Enter the document URL and click Add/Update.
Once the document is added or updated, the document URL will be displayed on the screen, and you will be able to perform the operations listed above.

Data Fields Tab
Using the Data Fields tab, you can create custom fields for search and view the default fields in non-encrypted collections. SearchBlox supports 4 types of Data Fields:
| Type | Description |
|---|---|
| Keyword | Used for alphanumeric values such as IDs, tags, codes, or other exact-match fields. |
| Number | Used for numeric values such as prices, quantities, ratings, or counts. |
| Date | Used for date values that can be searched, sorted, and filtered. |
| Text | Used for full-text search within custom field content. |
After configuring Data Fields, you must clear and re-index the collection for changes to take effect.

Prompts
When LLM/RAG is enabled, you can edit AI-based prompts for Title, Description, Topic, Image Description, and Smart FAQs.
You can customize these prompts anytime, and use Restore Default to reset them back to the original SearchBlox settings.


Models
The Models section lets you override the global embedding, reranking, and LLM settings for this specific collection.

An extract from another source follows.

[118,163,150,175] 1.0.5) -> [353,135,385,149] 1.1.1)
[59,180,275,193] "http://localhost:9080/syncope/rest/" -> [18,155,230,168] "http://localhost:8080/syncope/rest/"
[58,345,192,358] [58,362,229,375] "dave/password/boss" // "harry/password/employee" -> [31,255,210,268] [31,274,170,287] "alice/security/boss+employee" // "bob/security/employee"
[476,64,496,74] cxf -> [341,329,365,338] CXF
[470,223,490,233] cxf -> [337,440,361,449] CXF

Changes made here apply only to the current collection and do not affect other collections.
Embedding
- Provider specifies the embedding provider used to generate vector representations of documents.

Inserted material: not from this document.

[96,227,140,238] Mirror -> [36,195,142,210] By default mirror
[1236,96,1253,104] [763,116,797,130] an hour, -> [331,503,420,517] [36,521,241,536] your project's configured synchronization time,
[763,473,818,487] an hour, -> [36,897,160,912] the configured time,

- Model defines the embedding model used to convert document content into vectors for semantic search.
Reranker
- Provider specifies the reranker provider used for improving search result relevance.
- Model defines the reranker model used to re-score and reorder search results based on relevance.
LLM
-
Provider specifies the Large Language Model provider used for AI-powered features.
-
Model defines the LLM used for tasks such as document enrichment, summaries, and SmartFAQs.
-
These settings override global configurations and apply only to the current collection.
Best Practices
- Always provide Access Key, Secret Key, Bucket Name, and Update Rate in S3 collection settings.
- Use the include/exclude options to avoid indexing unnecessary file types.
- For multiple collections, schedule them so that only 2–3 collections index at the same time.